1.4 Loke Yew Hall: The "Great Hall" within the Main Building
Loke Yew Hall is not a separate building, but the Great Hall located inside the Main Building, the venue for HKU's degree congregations and major ceremonies. According to HKU and Leigh & Orange sources, the space originally known as the "Great Hall" was renamed "Loke Yew Hall" in 1956, in honour of the university's early benefactor Dr Loke Yew※ (per Main Building — Wikipedia, Loke Yew Hall — Leigh & Orange). Loke Yew Hall has since become the most ceremonially significant space at HKU—the place where degrees are conferred and where major addresses are delivered (it was in this hall that Dr Sun Yat-sen gave his speech on his return visit to HKU in 1923). With its timber roof structure, stained glass, and colonial classical interiors, Loke Yew Hall is one of the most frequently featured HKU indoor spaces in ceremonies and film shoots.
1.5 Declared Monument Status (Two Recorded Years)
The exterior of the Main Building is a declared monument.
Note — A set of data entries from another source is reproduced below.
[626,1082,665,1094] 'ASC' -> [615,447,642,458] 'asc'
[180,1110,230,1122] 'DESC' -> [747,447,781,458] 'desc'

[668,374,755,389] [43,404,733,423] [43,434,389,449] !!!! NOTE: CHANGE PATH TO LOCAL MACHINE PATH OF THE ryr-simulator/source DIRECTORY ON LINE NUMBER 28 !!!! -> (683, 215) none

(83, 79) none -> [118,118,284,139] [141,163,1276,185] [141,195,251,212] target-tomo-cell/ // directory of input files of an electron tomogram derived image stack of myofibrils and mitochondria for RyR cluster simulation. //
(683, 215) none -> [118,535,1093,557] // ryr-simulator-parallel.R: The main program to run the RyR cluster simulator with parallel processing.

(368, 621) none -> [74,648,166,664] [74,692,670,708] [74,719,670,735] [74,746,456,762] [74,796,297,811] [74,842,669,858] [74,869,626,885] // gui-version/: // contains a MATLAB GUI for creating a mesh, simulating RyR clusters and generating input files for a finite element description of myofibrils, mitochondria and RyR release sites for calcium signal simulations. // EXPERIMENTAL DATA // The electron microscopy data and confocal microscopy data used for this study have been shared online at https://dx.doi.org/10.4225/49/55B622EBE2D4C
The exact year of declaration varies between sources; this database records both:
According to the AMO Statutory Monument Record: the Main Building was declared a monument in 1984※; its HKU Heritage Trail page records the declaration as "15 June 1984"※ (per AMO).
According to Wikipedia: the Main Building "became a declared monument in Hong Kong in 1985"※ (per Main Building — Wikipedia).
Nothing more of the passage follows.